La vie rayonne dans sa plénitude, voici l’expression de la droiture telle qu’elle se répandra dans la nation lorsque les hommes droits seront nombreux : “Un cri de joie et de délivrance retentit dans les tentes des justes : ‘la Droite de l’Éternel fait la force, La Droite de l’Éternel relève, la Droite de l’Éternel fait la force !’” [Psaumes 118, 15].
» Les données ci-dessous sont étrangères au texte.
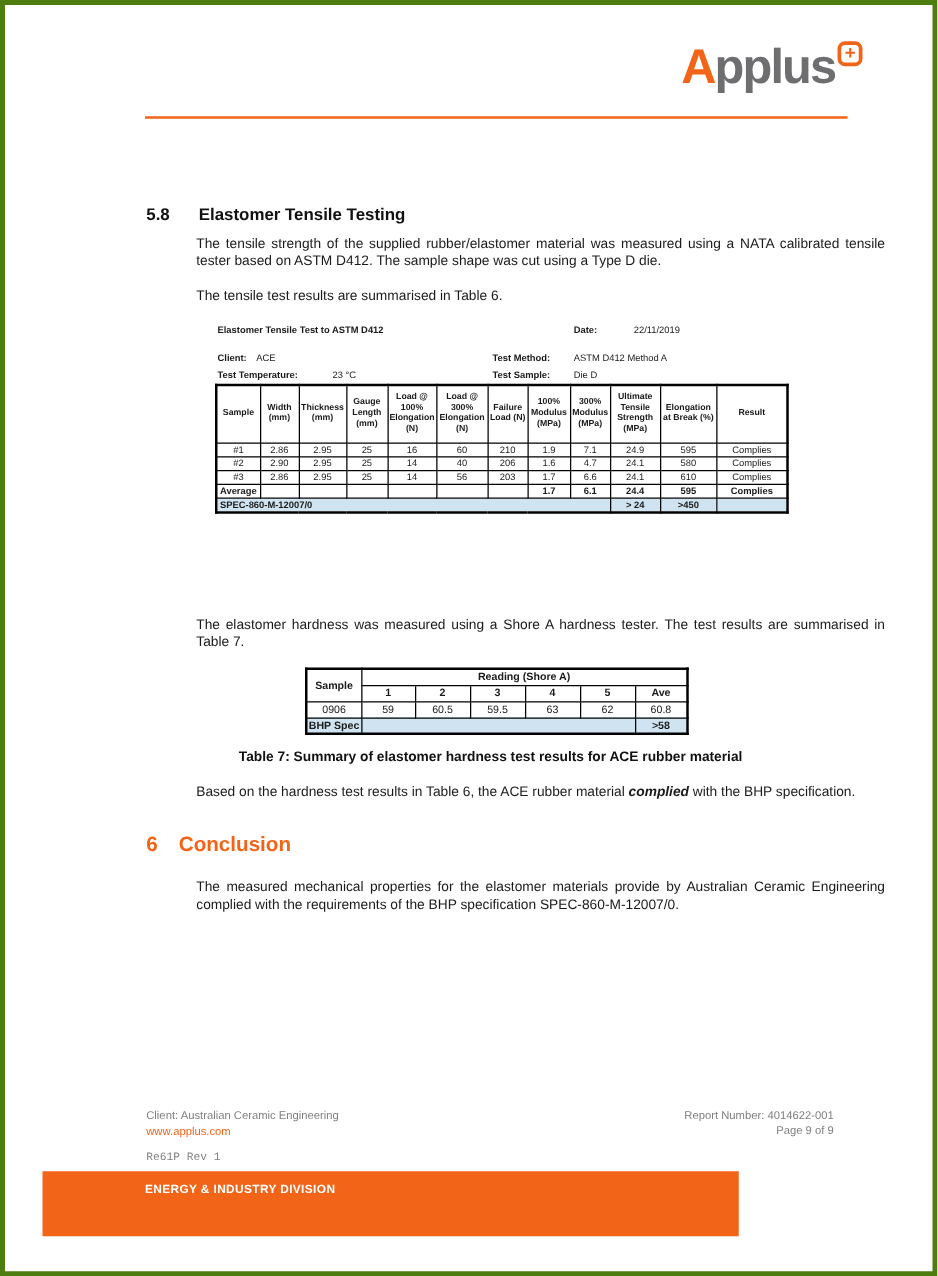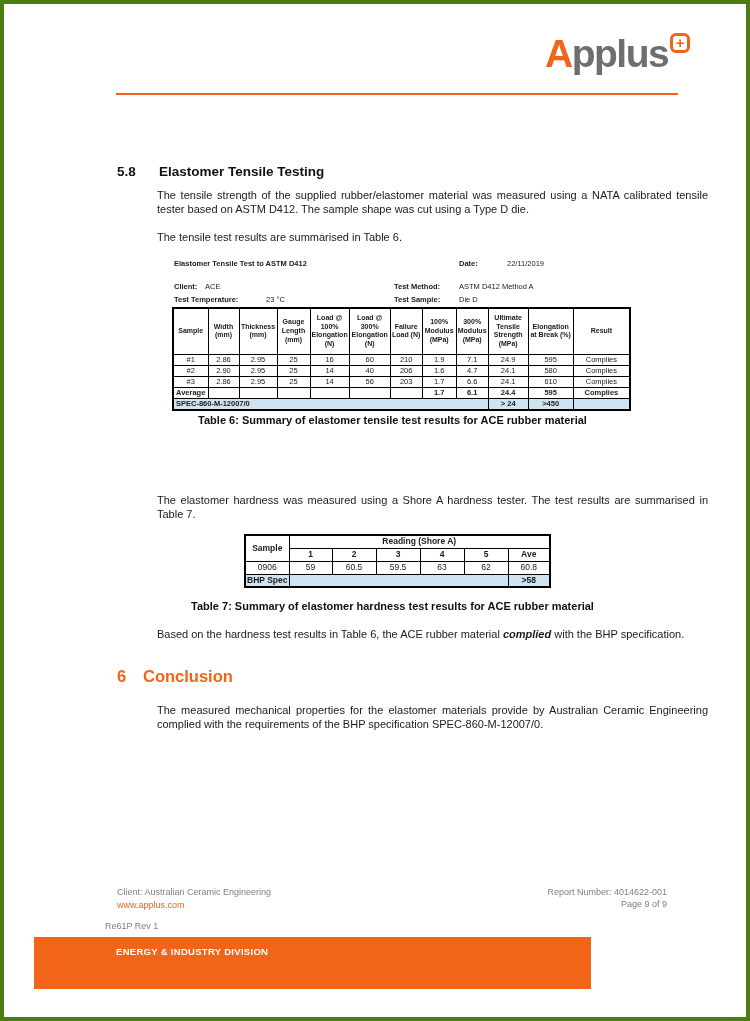--- a/index.html
+++ b/index.html
@@ -191,7 +191,6 @@
       </tr>
     </tbody>
   </table>
-  <div class="caption" style="top:410px;">Table 6: Summary of elastomer tensile test results for ACE rubber material</div>
 
 
   <div class="para" style="top:490px;">The elastomer hardness was measured using a Shore A hardness tester. The test results are summarised in Table 7.</div>

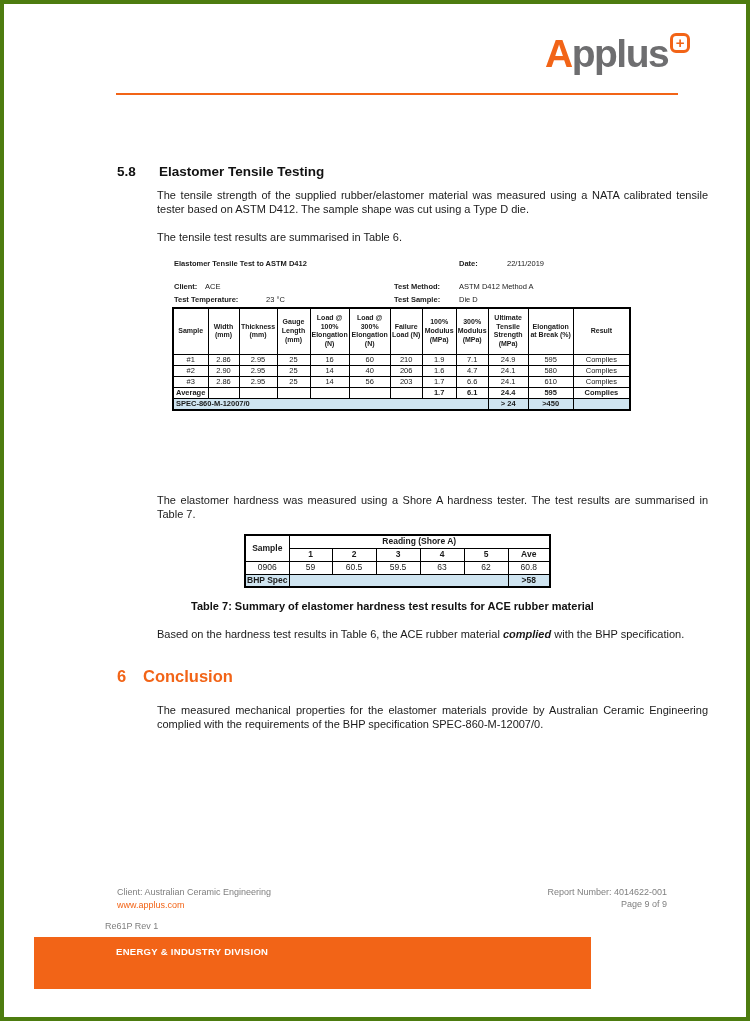--- a/index.html
+++ b/index.html
@@ -250,7 +250,7 @@
   <div class="foot" style="top:896px; left:113px;"><a href="#">www.applus.com</a></div>
   <div class="foot right" style="top:883px; left:413px; width:250px;">Report Number: 4014622-001</div>
   <div class="foot right" style="top:895px; left:413px; width:250px;">Page 9 of 9</div>
-  <div class="foot" style="top:917px; left:101px;">Re61P Rev 1</div>
+  <div class="foot" style="top:917px; left:113px;font-family:Liberation Mono, monospace;">Re61P Rev 1</div>
 
   <div class="band">
     <span class="division">ENERGY &amp; INDUSTRY DIVISION</span>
Dans le Zohar [Zohar Hadach, Lekh Lekha, 2], Rabbi Chimon Bar Yohaï raconte qu’un jour, il rencontra Éliahou Hanavi déguisé en vieillard. Un enfant était avec lui, et ils étaient debout devant un grand fleuve qu’ils voulaient traverser : “Je dis à l’aïeul : ‘fais monter le petit sur une de mes épaules, monte sur l’autre, et je vous ferai passer’. Le vieillard me répondit : ‘N’es-tu pas le Grand de la génération ? Alors comment pourras-tu nous faire passer ? Il est bien connu que la Thora affaiblit l’homme !’” – Rabbi Chimon lui dit alors : “Grand-père, grand-père, même en vous prenant d’un seul bras je pourrais vous soulever et vous faire passer tous les deux”. Le vieillard lui demanda de nouveau : “Et comment feras-tu ? On sait bien que la Thora affaiblit l’homme !” – Rabbi Chimon lui répondit : “On appelle aussi la Thora ‘remède’ et ‘élixir’, comme il est dit : ‘C’est un remède pour ta force et une potion pour tes os’ [Proverbes 3, 8], c’est pour cette raison que je suis fort”, et il leur fit traverser le fleuve. Ainsi, c’est au début du chemin que la Thora affaiblit l’homme, comme le fait un médicament : au début on se sent mal, mais après un certain temps le corps se rétablit, et l’âme se raffermit.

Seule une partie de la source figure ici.